A newer version of the Gradio SDK is available:
5.13.1
Automatic Speech Recognition - Flax Examples
Sequence to Sequence
The script run_flax_speech_recognition_seq2seq.py
can be used to fine-tune any Flax Speech Sequence-to-Sequence Model
for automatic speech recognition on one of the official speech recognition datasets
or a custom dataset. This includes the Whisper model from OpenAI, or a warm-started Speech-Encoder-Decoder Model,
an example for which is included below.
Whisper Model
We can load all components of the Whisper model directly from the pretrained checkpoint, including the pretrained model weights, feature extractor and tokenizer. We simply have to specify the id of fine-tuning dataset and the necessary training hyperparameters.
The following example shows how to fine-tune the Whisper small checkpoint
on the Hindi subset of the Common Voice 13 dataset.

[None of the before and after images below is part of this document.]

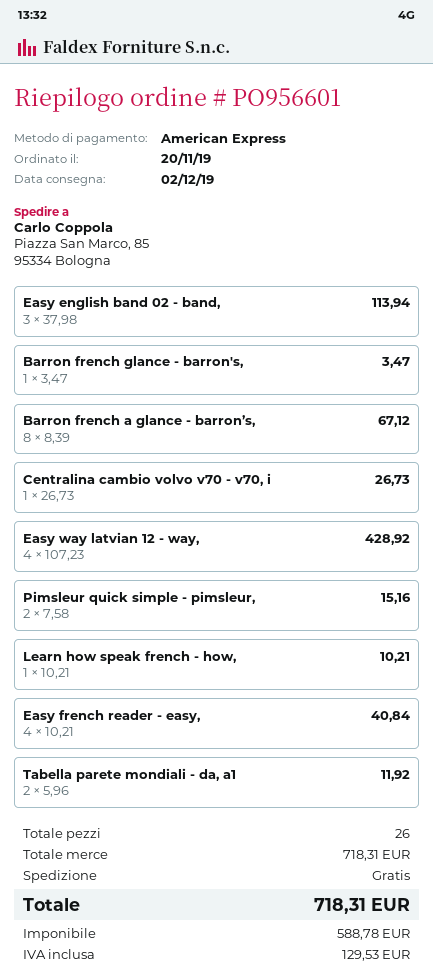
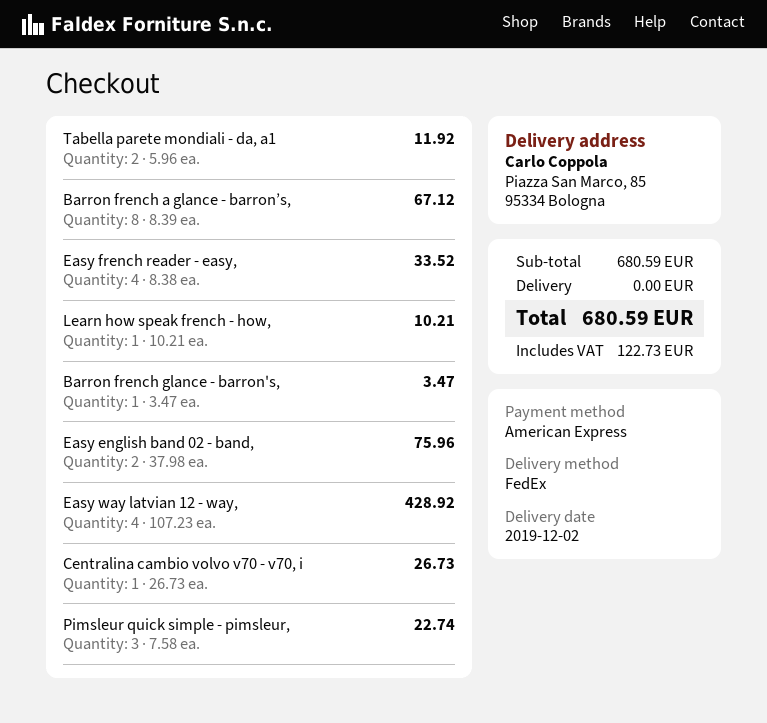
Easy english band 02 - band,: 3 x 37.98 = 113.94 -> 2 x 37.98 = 75.96
Pimsleur quick simple - pimsleur,: 2 x 7.58 = 15.16 -> 3 x 7.58 = 22.74
Easy french reader - easy,: 4 x 10.21 = 40.84 -> 4 x 8.38 = 33.52
subtotal: 718.31 -> 680.59
tax: 129.53 -> 122.73
total: 718.31 -> 680.59

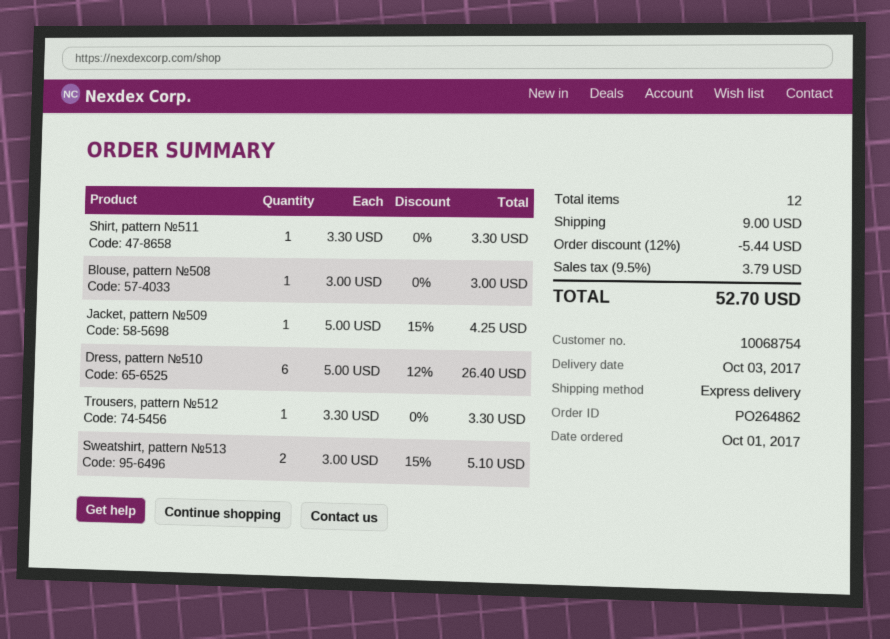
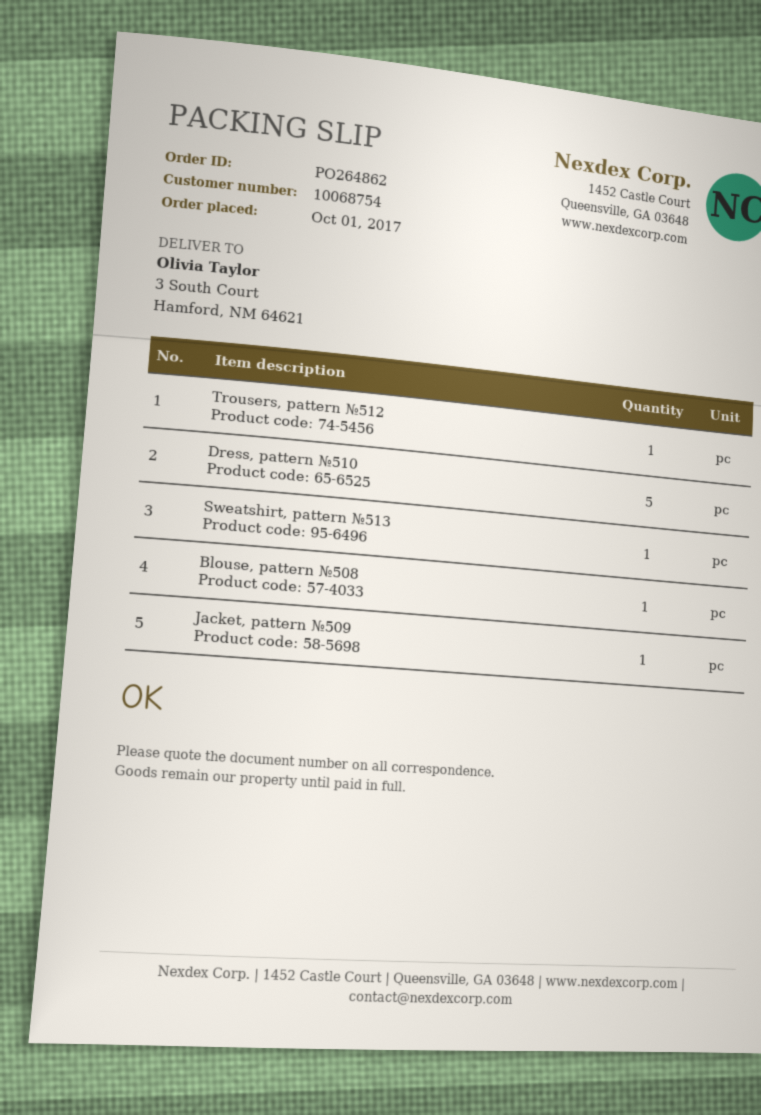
Shirt, pattern №511: 1 -> none
Dress, pattern №510: 6 -> 5
Sweatshirt, pattern №513: 2 -> 1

Note that before running this script you must accept the dataset's terms of use
and register your Hugging Face Hub token on your device by running huggingface-hub login
.
python run_flax_speech_recognition_seq2seq.py \
--model_name_or_path="openai/whisper-small" \
--dataset_name="mozilla-foundation/common_voice_13_0" \
--dataset_config_name="hi" \
--language="hindi" \
--train_split_name="train+validation" \
--eval_split_name="test" \
--output_dir="./whisper-small-hi-flax" \
--per_device_train_batch_size="16" \
--per_device_eval_batch_size="16" \
--num_train_epochs="10" \
--learning_rate="1e-4" \
--warmup_steps="500" \
--logging_steps="25" \
--generation_max_length="40" \
--preprocessing_num_workers="32" \
--dataloader_num_workers="32" \
--max_duration_in_seconds="30" \
--text_column_name="sentence" \
--overwrite_output_dir \
--do_train \
--do_eval \
--predict_with_generate \
--push_to_hub \
--use_auth_token
On a TPU v4-8, training should take approximately 25 minutes, with a final cross-entropy loss of 0.02 and word error rate of 34%. See the checkpoint sanchit-gandhi/whisper-small-hi-flax for an example training run.